Unrealistic Expectations

And the ever-increasing expectations of those being fed are also feeding the appetite of the problem.

In addition to the local congregation, there are all the members of a popular pastor’s national and international “tribe” and the sometimes millions of public followers gradually acquired over the years. There are the publishers, conferences, radio shows, podcasts, sought-after television appearances and the Holy Grail for so many – a visit to the White House.

Years ago between flights I ran into a friend leading a growing parachurch organization. He had been on the road for several days visiting donors and what he said as we passed stayed with me, “You have to feed the beast. Every day we need more money and every day it’s up to me to find it.”

It’s still true but something has changed. It is not only money the beast requires today. You have to feed your following’s hunger for home run sermons, books, articles, Twitter-size daily wisdom, memorable quotes, and a constant offering of communication with tips for living. People are no longer content to be nourished on Sunday. They want it accessible and packaged in snackable form. All that means less time and interest for preparation and the slow process of acquiring wisdom.

Henry Kissinger once remarked that the intellectual capital and convictions that leaders have formed before reaching high office are consumed once they occupy that position.
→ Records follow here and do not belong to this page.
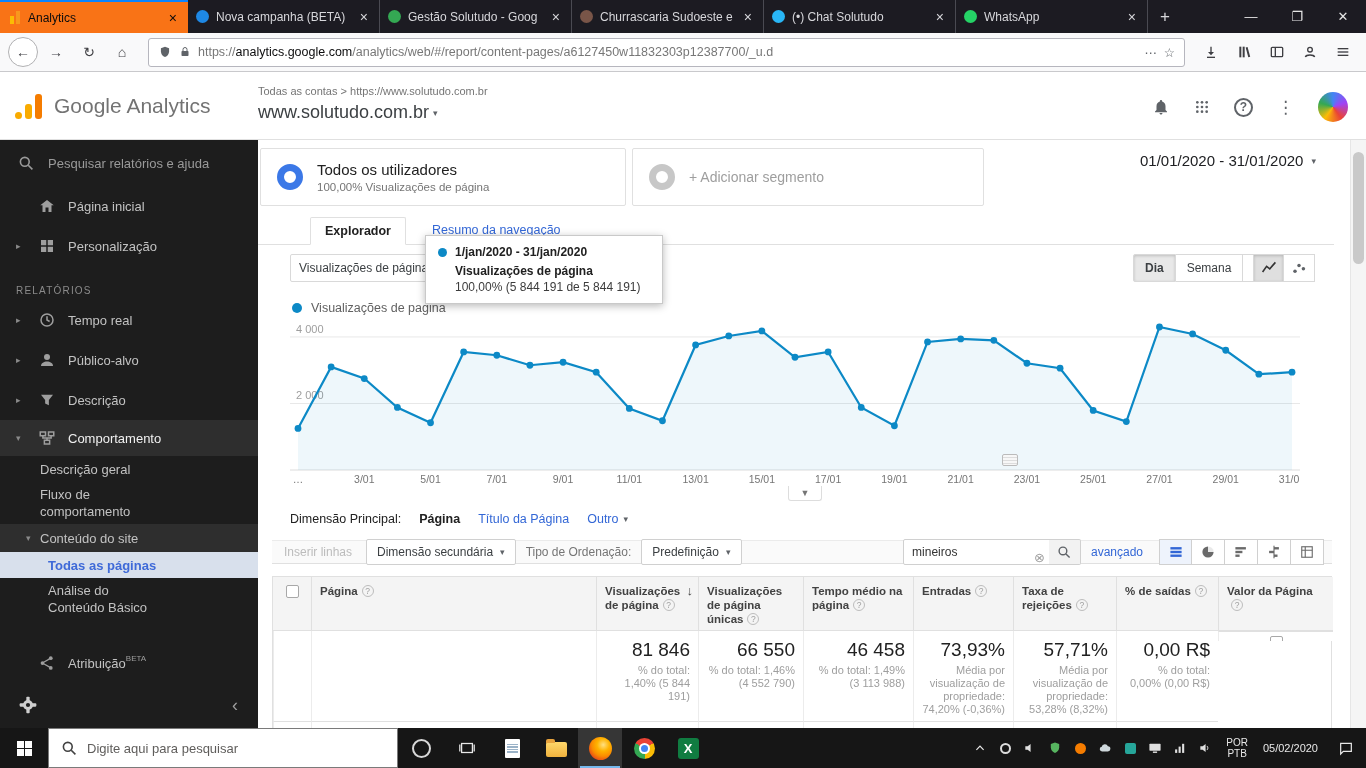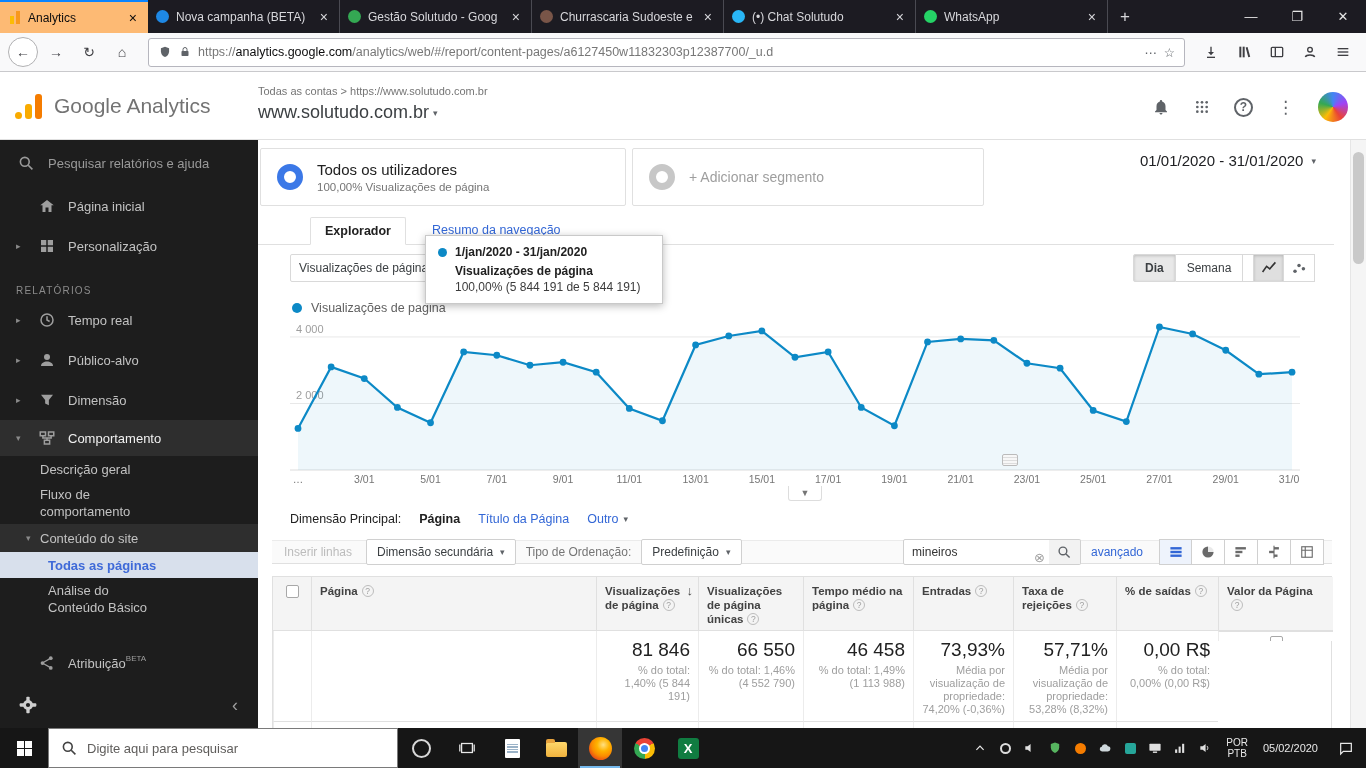--- a/index.html
+++ b/index.html
@@ -3,21 +3,21 @@
 <meta charset="utf-8">
 <style>
 *{margin:0;padding:0;box-sizing:border-box}
 body{font-family:"Liberation Sans","DejaVu Sans",sans-serif;background:#222}
 svg{display:block}
 .screen{position:relative;width:1366px;height:768px;background:#fff;overflow:hidden}
 .caret{font-size:9px;color:#5f6368}
 
 .tabbar{position:absolute;left:0;top:0;width:1366px;height:33px;background:#1c1b22;display:flex;align-items:stretch}
 .tab{width:192px;display:flex;align-items:center;gap:7px;padding:0 8px;color:#d7d7db;font-size:12px;border-right:1px solid #4a4a52;overflow:hidden}
-.tab.active{width:148px;background:#fdba74;color:#0c0c0d;border-top:2px solid #0a84ff;border-right:none}
+.tab.active{width:188px;background:#f97316;color:#0c0c0d;border-top:2px solid #0a84ff;border-right:none}
 .tab-title{flex:1;white-space:nowrap;overflow:hidden}
 .tab-close{font-size:14px;padding:0 3px;flex:none}
 .favicon{width:13px;height:13px;border-radius:50%;flex:none;position:relative}
 .fav-ga{border-radius:0}
 .fav-ga::before{content:"";position:absolute;left:8px;top:0;width:4px;height:13px;background:#f8981d}
 .fav-ga::after{content:"";position:absolute;left:2px;top:5px;width:4px;height:8px;background:#fbbc04}
 .fav-blue{background:#1e88e5}.fav-green{background:#34a853}.fav-dark{background:#795548}.fav-chat{background:#29b6f6}.fav-wa{background:#25d366}
 .newtab{width:34px;display:flex;align-items:center;justify-content:center;color:#d7d7db;font-size:17px}
 .wincontrols{margin-left:auto;display:flex}
 .wincontrols span{width:46px;display:flex;align-items:center;justify-content:center;color:#e6e6e6;font-size:13px}
@@ -335,21 +335,21 @@
           <circle cx="12" cy="8" r="4"></circle>
           <path d="M4 20 c0-4 4-6 8-6 s8 2 8 6 z"></path>
         </svg>
       <span>Público-alvo</span>
     </div>
     <div class="sb-item">
       <span class="sb-caret">▸</span>
       <svg class="sb-ic" viewBox="0 0 24 24" fill="currentColor">
           <path d="M4 5 H20 L14.5 12 V19 L9.5 16.5 V12 Z"></path>
         </svg>
-      <span>Dimensão</span>
+      <span>Descrição</span>
     </div>
     <div class="sb-item active">
       <span class="sb-caret">▾</span>
       <svg class="sb-ic" viewBox="0 0 24 24" fill="none" stroke="currentColor" stroke-width="2">
           <rect x="3" y="4" width="7" height="5"></rect>
           <rect x="14" y="4" width="7" height="5"></rect>
           <rect x="8.5" y="15" width="7" height="5"></rect>
           <path d="M6.5 9 V12 H17.5 V9 M12 12 V15"></path>
         </svg>
       <span>Comportamento</span>
@@ -609,21 +609,21 @@
       <div class="td">
           <span class="val">81 846</span>
           <span class="sub">% do total: 1,40% (5 844 191)</span>
         </div>
       <div class="td">
           <span class="val">66 550</span>
           <span class="sub">% do total: 1,46% (4 552 790)</span>
         </div>
       <div class="td">
           <span class="val">46 458</span>
-          <span class="sub">% do total: 1,49% (1 113 988)</span>
+          <span class="sub">% do total: 1,49% (3 113 988)</span>
         </div>
       <div class="td">
           <span class="val">73,93%</span>
           <span class="sub">Média por visualização de propriedade: 74,20% (-0,36%)</span>
         </div>
       <div class="td">
           <span class="val">57,71%</span>
           <span class="sub">Média por visualização de propriedade: 53,28% (8,32%)</span>
         </div>
       <div class="td">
Because the pressures of the work do not allow for creating new intellectual capital, they only use up what they brought with them. Perhaps the same is becoming true for our own organizational leaders. 

The pressures of feeding the beast have created a relationship of unrealistic expectations between leaders and followers that require pastors and other ministry leaders to find and dispense treats that keep the machine running and people coming back for more…and more… of less and less.